After several years in a long-term, committed relationship, you might be ready for marriage, but your partner does not feel the same way. Indeed, they seem to have a phobia about such a substantial commitment. Their anxiety about taking the next step can be extremely frustrating, leaving you to wonder if it is worth staying in the relationship when the status quo does not look like it will change anytime soon.
However, while you might not be on the same page about marriage, this does not need to spell the end of the relationship. Here are some steps to take:
Understanding how your partner feels about marriage and why might provide you with some insight into what is holding them back from agreeing to marry. This requires open, honest conversations that many couples struggle to have because it is a sensitive topic. Vancouver Counselling group Interactive Counselling has therapists who work with couples to help them understand their relationship dynamics and manage their expectations.

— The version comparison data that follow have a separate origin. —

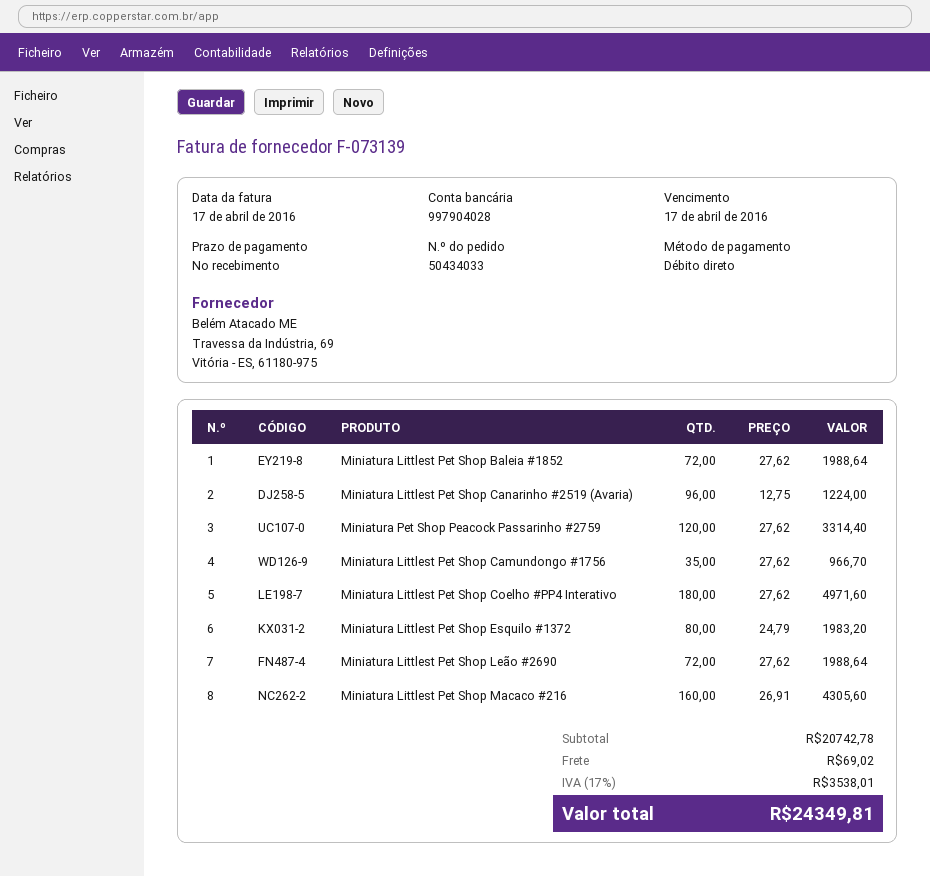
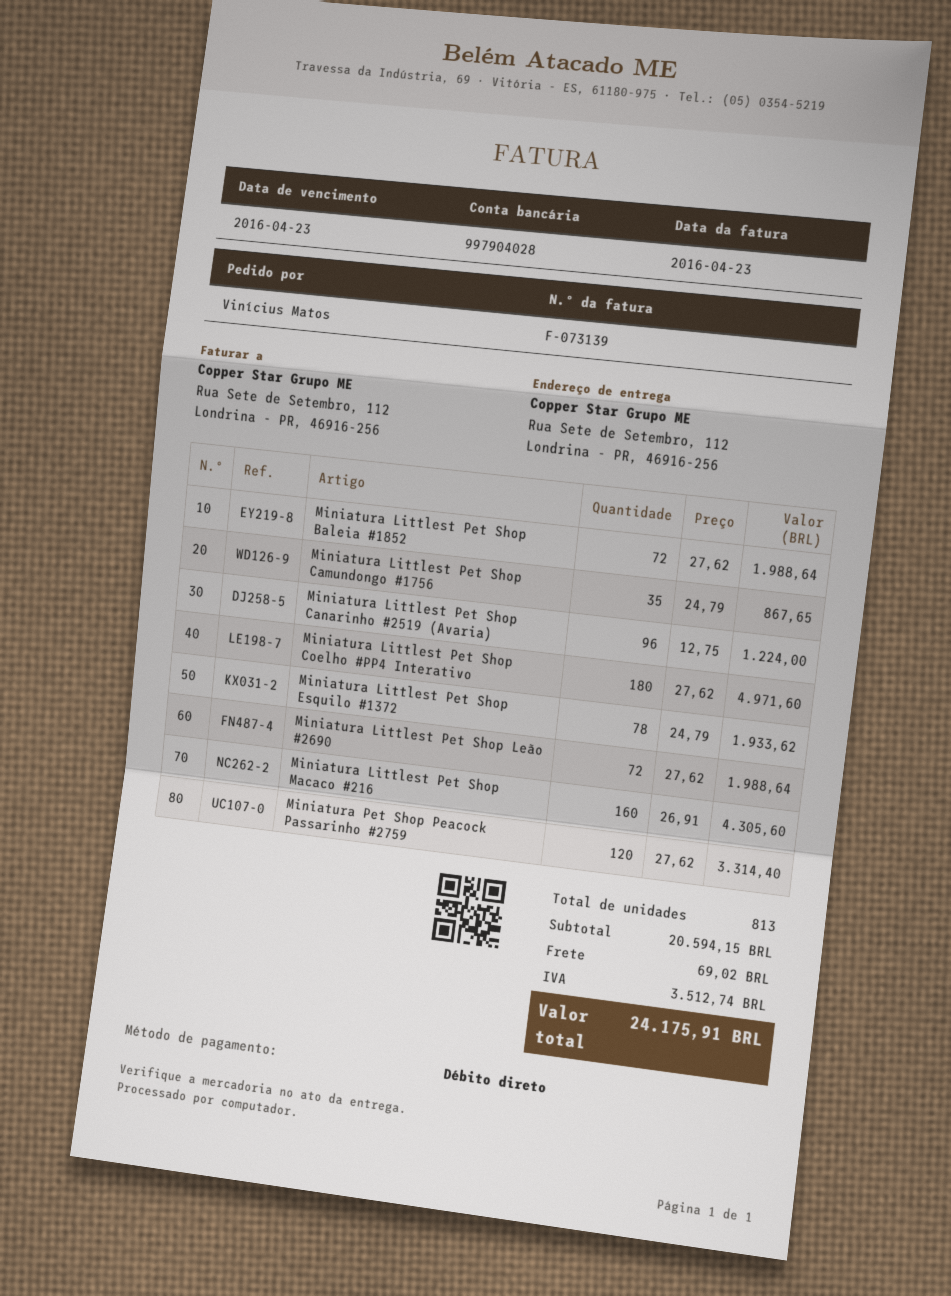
invoice date: 2016-04-17 -> 2016-04-23
due date: 2016-04-17 -> 2016-04-23
Miniatura Littlest Pet Shop Camundongo #1756: 35 x 27.62 = 966.70 -> 35 x 24.79 = 867.65
Miniatura Littlest Pet Shop Esquilo #1372: 80 x 24.79 = 1983.20 -> 78 x 24.79 = 1933.62
subtotal: 20742.78 -> 20594.15
tax: 3538.01 -> 3512.74
total: 24349.81 -> 24175.91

In many instances, your partner’s anxiety about marriage has nothing to do with you. It could stem from the childhood trauma of their parents’ divorce or a previous relationship ending in divorce. Once you know what is preventing them from wanting to marry, you can start addressing these issues.

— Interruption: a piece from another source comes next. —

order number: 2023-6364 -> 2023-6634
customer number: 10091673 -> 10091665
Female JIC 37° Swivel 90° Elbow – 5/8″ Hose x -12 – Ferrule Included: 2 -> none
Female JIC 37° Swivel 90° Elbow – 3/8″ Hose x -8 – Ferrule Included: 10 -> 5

Get to the route of their anxieties
It is easy to assume that your partner is not fully committed to the relationship because they do not want to get married. However, there are many reasons for this, including a fear of losing their individual identity or discomfort with the idea of a wedding and the inevitable stress and family conflicts.
Many people have a more modern take on relationships and view marriage as an outdated institution that reduces women to property and forces men to be providers. However, you can demonstrate that a marriage no longer needs to take that form and can be anything both of you make it.
Draw up a contract
Sit with your partner and design a contract that would describe your marriage. It might include dividing assets and financial responsibilities and detailing each partner’s expectation of the commitment.
This may make your partner more comfortable with the idea of getting married. It is an ideal activity to do with a therapist to facilitate communication.
Set a timeline
With your partner, work out a timeline you are both comfortable with. It will require both parties to compromise. For instance, if you want to get married within a year and your partner feels two years is more appropriate, negotiate and agree on 18 months.
A partner anxious about marriage might not want to commit to a timeline, and the point is not to pressure them into something they do not intend to follow through on. However, discussions on the topic and finding a way forward that suits you both is possible, with some give and take.
Remain patient but stick to your guns
With a timeline in place and both partners working toward the same goal, it is easy to remain patient with your significant other. After all, you know that you both want the same thing and when it should happen.
However, when the timeline gets close to expiring, and your partner is still hesitant about getting married, it might be time to consider ending the relationship. It could be that you are on two different paths, and being in a long-term relationship is no longer a viable option. If this is the course you intend to follow, stick to it, and do not use leaving your partner as a threat to make them comply with your wishes.